In his films, photographies and installations French artist Eric Baudelaire explores history, its sources, images as well as its modes of representation and perception.
The Ugly One (2013) is at once fiction and documentary – about love, remembering, forgetting, and about Beirut, a city scarred by decades of civil war. The film tells the story of Lili and Michel. Struggling to face their past and present as resistance fighters, they find themselves questioning the meaning, purpose and consequences of militant actions. Their thoughts and conversations circle around a planned – or perhaps already carried out – terrorist attack and the fate of a young girl, onto whom Lili projects her own feelings of guilt. They try to reconstruct a past that also serves as the theoretical construct of a potential future.
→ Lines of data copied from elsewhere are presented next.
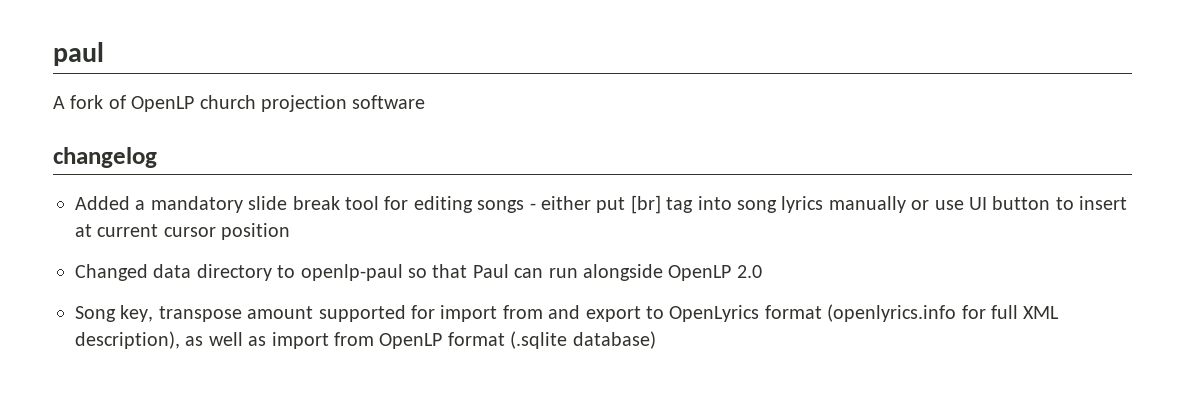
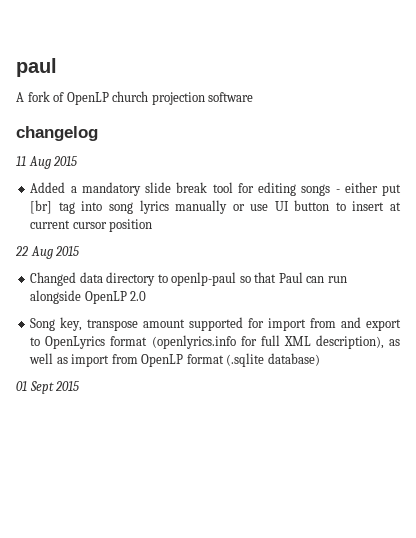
(157, 157) none -> [16,156,78,169] // 11 Aug 2015
(291, 231) none -> [15,246,80,259] // 22 Aug 2015
(656, 340) none -> [16,381,80,394] // 01 Sept 2015

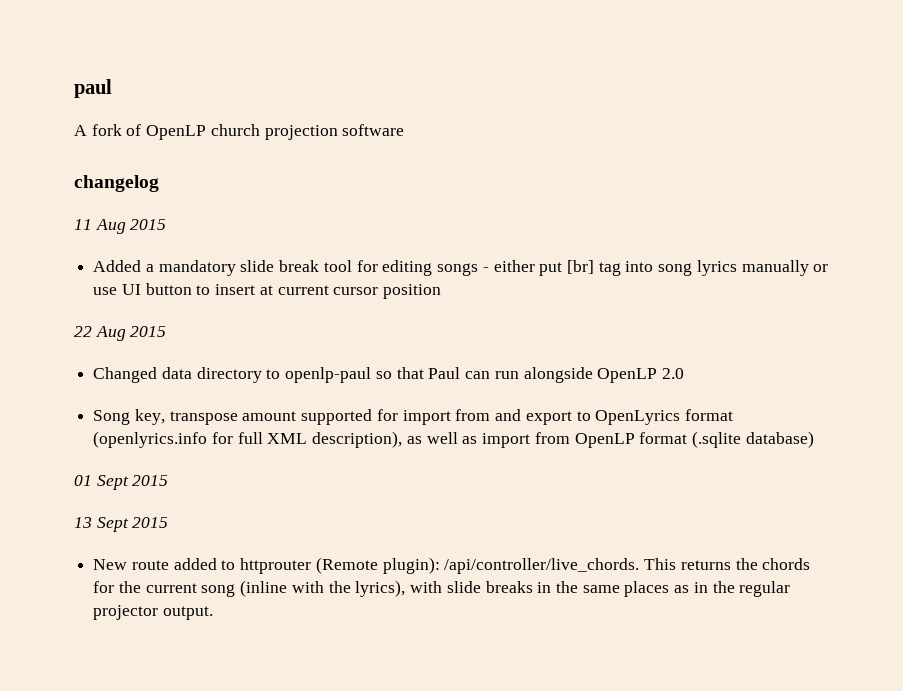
(80, 386) none -> [74,517,169,532] [93,557,811,574] [93,580,791,597] [93,605,213,620] // 13 Sept 2015 // New route added to httprouter (Remote plugin): /api/controller/live_chords. This returns the chords for the current song (inline with the lyrics), with slide breaks in the same places as in the regular projector output.

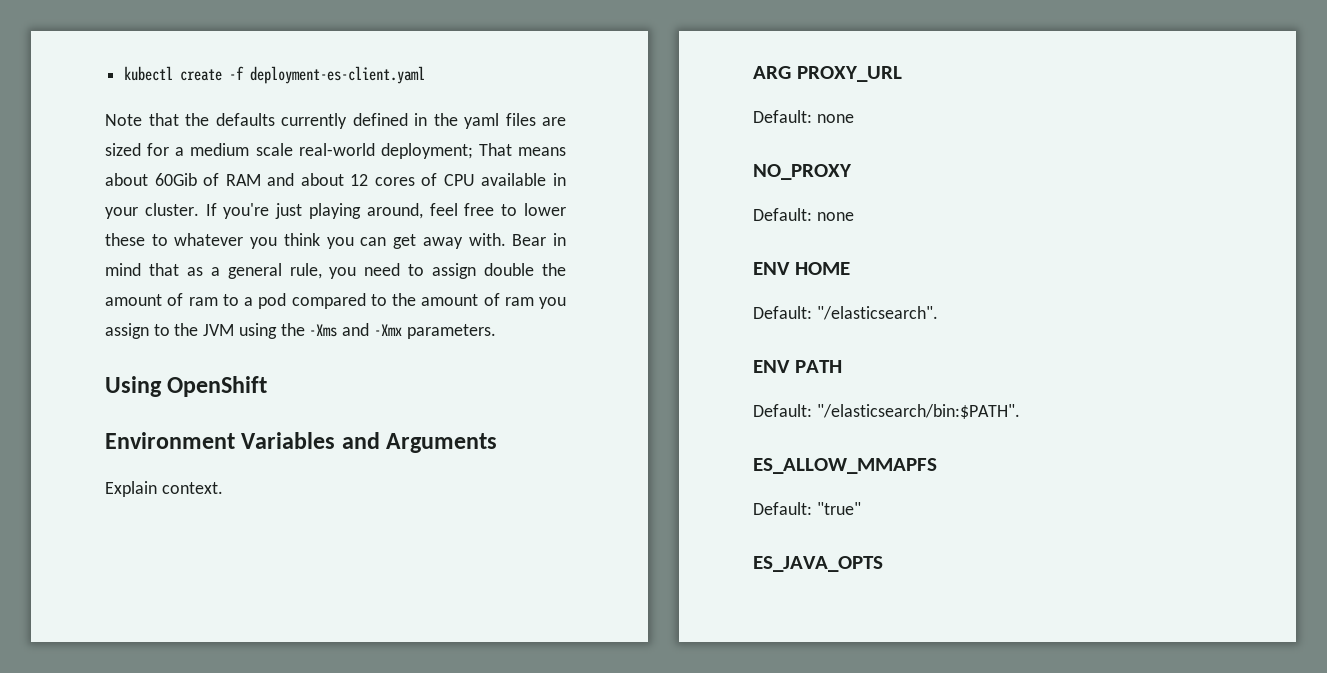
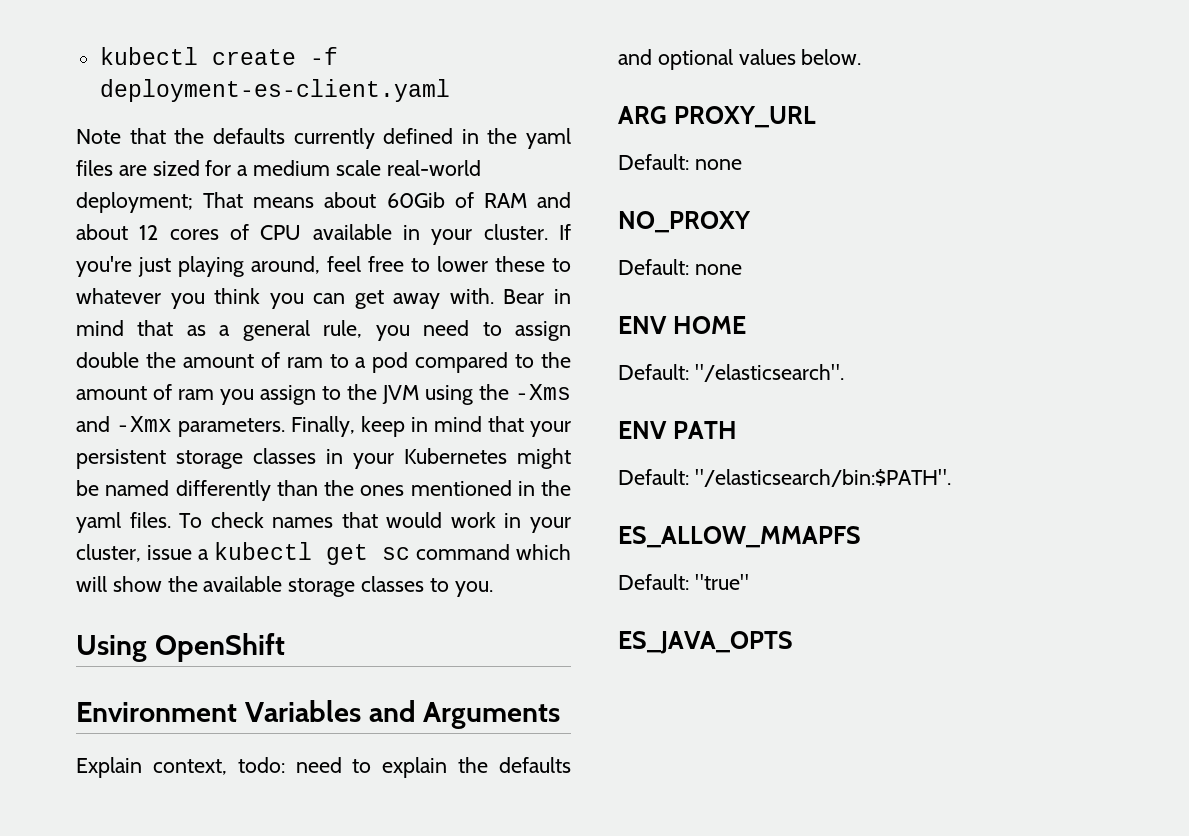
(496, 331) none -> [291,416,571,437] [76,448,571,469] [76,480,571,501] [76,512,571,533] [76,542,571,565] [76,576,493,597] Finally, keep in mind that your persistent storage classes in your Kubernetes might be named differently than the ones mentioned in the yaml files. To check names that would work in your cluster, issue a kubectl get sc command which will show the available storage classes to you.
[161,482,223,494] context. -> [152,757,571,778] [618,49,862,70] context, todo: need to explain the defaults and optional values below.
Baudelaire juxtaposes these scenes with shots of Beirut’s urban landscape, still marked by the scars of conflict.
The Japanese filmmaker and left-wing extremist Masao Adachi, formerly active in Lebanon as member of The Japanese Red Army, wrote the first version of a deliberately impossible script, which Eric Baudelaire recomposed during the shoot. Interwoven with Adachi’s own memories a political narration unfolds, through which the borders between fact and fiction, between times and generations become blurred and at the same time are confronted with one another.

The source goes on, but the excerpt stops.